Scouring the internet to self diagnose I was convinced my symptoms were conducive to a pelvic stress fracture. I finally had enough and sought the advice of a friend as where I should go for help. I wound up at UHS Sports Medicine and quickly was sent for X-ray’s. That imagery showed no apparent fracture and the doctor continued his evaluation. The doctor would eventually suggest that my lack of calcium and protein intake over the past several years has been less than adequate. He also discovered I have a very serious hip flexor problem as well. He firmly believes that my rapid weight loss combined with the volume of miles over the past several years is a big contributing factor. We made several changes to my diet and I am currently in a 6-8 week physical therapy program consisting of 2-3 visits per week. After the conclusion of PT the doctor may or may not recommend an MRI or continuing physical therapy. I guess this would be dependent on my bodies response.
I began my PT treatments this week and I’ll just say this OUCH! I did ask if I could still run because I can’t imagine not doing something I love. I’ve been told I can run if I run at a slow pace making sure I keep my mileage very low for a while. This is subject to change depending on my body as well.
I’m excited about this because its a starting point for recovery and for the future.
I finally have a few moments to sit down and reflect on this years Seneca 7 relay race. A 77.7 mile circumnavigation of beautiful Seneca lake in New York’s Finger Lakes region. This years field consisted of 319 teams equaling 2,233 runners.
This year we had an unexpected short notice injury to team member Jordan Varano. Jordan reluctantly had to bail out a week prior to the race. However friend Juan Martinez answered the call and I cannot thank Juan enough for stepping up and taking Jordan’s spot on short notice. Juan was a perfect fit for our team!

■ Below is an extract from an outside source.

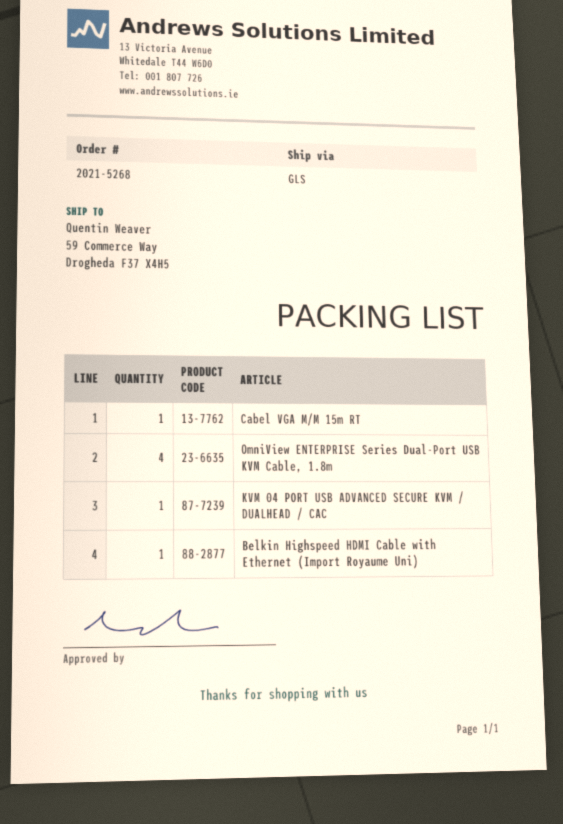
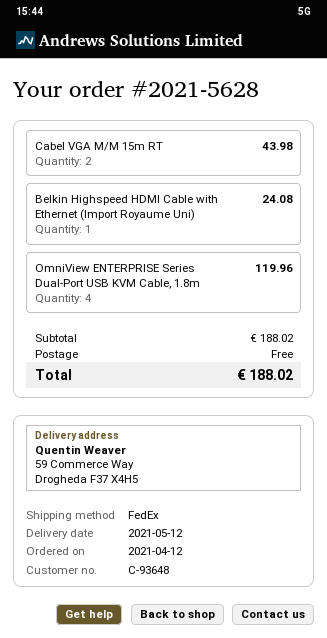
order number: 2021-5268 -> 2021-5628
shipping method: GLS -> FedEx
Cabel VGA M/M 15m RT: 1 -> 2
KVM 04 PORT USB ADVANCED SECURE KVM / DUALHEAD / CAC: 1 -> none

Our team “Liar, Liar, Feet on Fire” had some pretty stiff competition in the “Renegade 7” another all male team from Binghamton, NY who would go onto win the event placing first overall. They completed the course in 7:34:02 setting a new course record. The “Cayuga 7” a mixed team from Ithaca, NY finished first place mixed, second place overall with a course time of 7:40:40. Our team placed second male and third place overall with a time of 7:53:40 a 12 minute PR from last year with an average pace of 6:04 per mile.

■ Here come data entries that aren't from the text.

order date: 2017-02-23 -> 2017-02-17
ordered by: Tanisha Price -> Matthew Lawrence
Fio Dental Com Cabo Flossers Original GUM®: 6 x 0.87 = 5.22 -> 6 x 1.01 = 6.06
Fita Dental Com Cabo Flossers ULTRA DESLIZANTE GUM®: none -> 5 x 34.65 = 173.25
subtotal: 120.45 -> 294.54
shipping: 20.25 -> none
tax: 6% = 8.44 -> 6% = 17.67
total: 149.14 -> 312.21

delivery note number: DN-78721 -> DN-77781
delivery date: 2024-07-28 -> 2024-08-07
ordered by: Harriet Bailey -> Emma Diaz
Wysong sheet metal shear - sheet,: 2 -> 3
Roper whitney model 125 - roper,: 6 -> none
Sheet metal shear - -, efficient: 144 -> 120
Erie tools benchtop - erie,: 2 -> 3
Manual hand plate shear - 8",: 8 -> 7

During last years Seneca 7 we formed a friendship with Tom and Carrie Thompson owners of Bottomless Brewing in Geneva. Tom and Carrie were gracious enough to sponsor our team for this years event. Not only do they brew some really great beer but they add that extra special to this great running community we have. I love to run but what I love even more is the people and friendships running has graced my life with and that is always a winning combination.
And lastly I was overwhelmed with pride at the sheer volume of runners from the Triple Cities area in which we live and who I call friends.